Content starts

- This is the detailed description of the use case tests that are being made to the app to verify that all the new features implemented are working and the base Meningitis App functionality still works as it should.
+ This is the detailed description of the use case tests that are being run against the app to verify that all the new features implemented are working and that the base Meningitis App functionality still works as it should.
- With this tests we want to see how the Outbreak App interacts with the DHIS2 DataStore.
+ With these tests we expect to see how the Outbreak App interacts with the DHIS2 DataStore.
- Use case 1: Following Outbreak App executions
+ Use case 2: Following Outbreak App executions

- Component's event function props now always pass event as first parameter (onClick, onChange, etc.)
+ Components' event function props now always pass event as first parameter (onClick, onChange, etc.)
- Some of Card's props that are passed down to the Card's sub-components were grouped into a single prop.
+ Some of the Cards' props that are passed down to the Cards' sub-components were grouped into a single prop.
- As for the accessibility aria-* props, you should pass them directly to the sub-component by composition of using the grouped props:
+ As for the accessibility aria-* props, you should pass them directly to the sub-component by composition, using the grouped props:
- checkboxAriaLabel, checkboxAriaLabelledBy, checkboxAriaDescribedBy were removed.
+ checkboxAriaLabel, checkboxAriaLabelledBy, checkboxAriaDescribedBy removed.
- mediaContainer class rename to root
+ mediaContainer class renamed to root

Content ends
Content starts

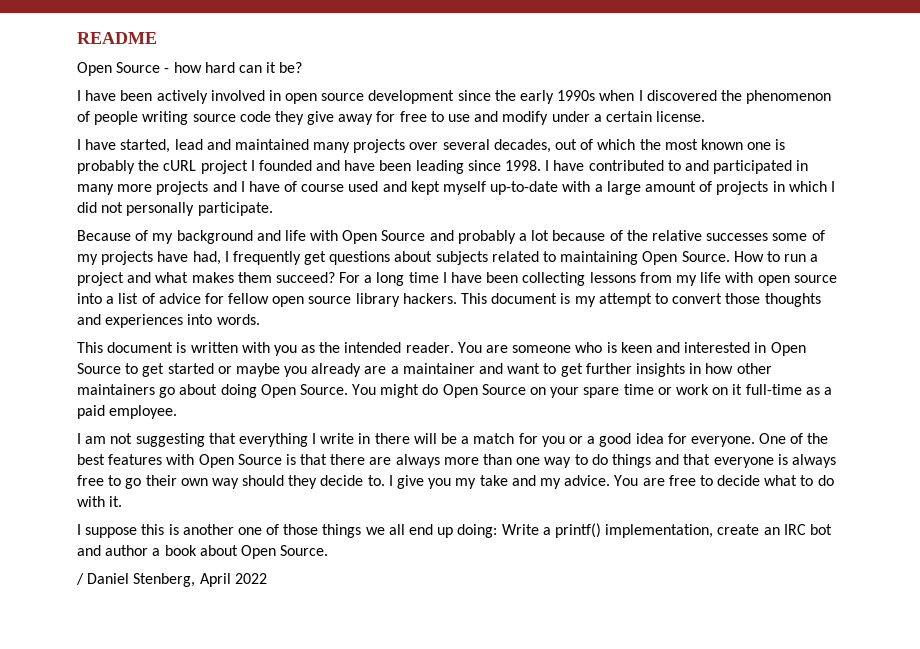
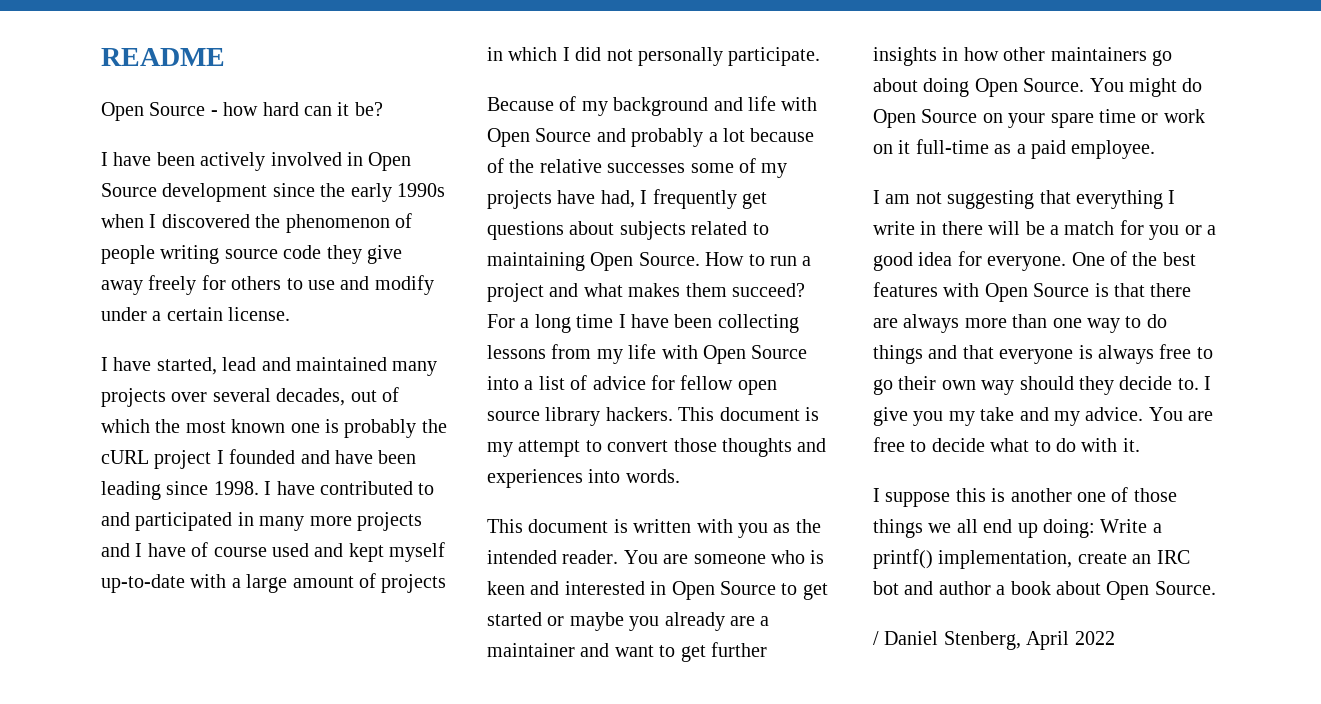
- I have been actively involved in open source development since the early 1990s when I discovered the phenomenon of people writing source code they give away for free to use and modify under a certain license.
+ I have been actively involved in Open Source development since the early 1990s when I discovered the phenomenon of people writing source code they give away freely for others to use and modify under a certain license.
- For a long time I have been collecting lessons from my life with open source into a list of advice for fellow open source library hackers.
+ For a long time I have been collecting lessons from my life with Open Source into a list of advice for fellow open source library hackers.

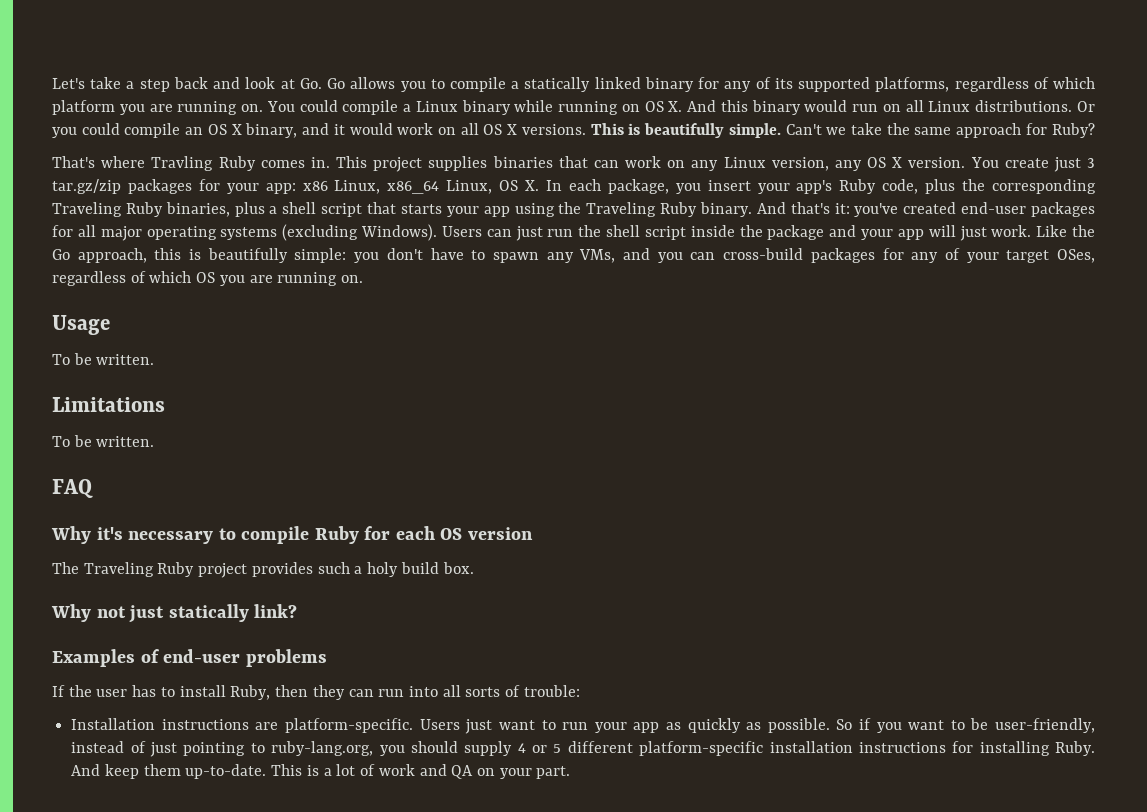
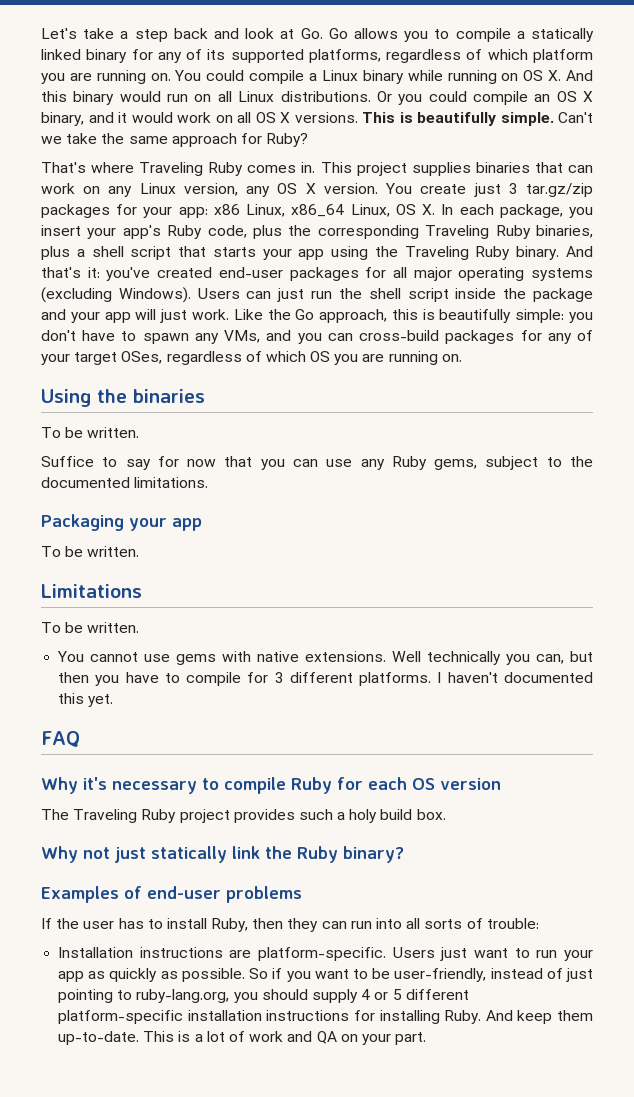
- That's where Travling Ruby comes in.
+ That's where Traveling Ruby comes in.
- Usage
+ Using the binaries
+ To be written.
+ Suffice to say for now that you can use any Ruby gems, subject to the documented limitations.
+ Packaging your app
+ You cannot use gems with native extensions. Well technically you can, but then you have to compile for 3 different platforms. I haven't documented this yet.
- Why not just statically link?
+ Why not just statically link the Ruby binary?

Content ends

TASK DETAILS => Every line above from the line with "2: Following Outbreak App executions" to the line with "renamed to root" is wanted, ends included; write them out exactly and add no other line.

RESPONSE TO THE TASK =>
+ Use case 2: Following Outbreak App executions

- Component's event function props now always pass event as first parameter (onClick, onChange, etc.)
+ Components' event function props now always pass event as first parameter (onClick, onChange, etc.)
- Some of Card's props that are passed down to the Card's sub-components were grouped into a single prop.
+ Some of the Cards' props that are passed down to the Cards' sub-components were grouped into a single prop.
- As for the accessibility aria-* props, you should pass them directly to the sub-component by composition of using the grouped props:
+ As for the accessibility aria-* props, you should pass them directly to the sub-component by composition, using the grouped props:
- checkboxAriaLabel, checkboxAriaLabelledBy, checkboxAriaDescribedBy were removed.
+ checkboxAriaLabel, checkboxAriaLabelledBy, checkboxAriaDescribedBy removed.
- mediaContainer class rename to root
+ mediaContainer class renamed to root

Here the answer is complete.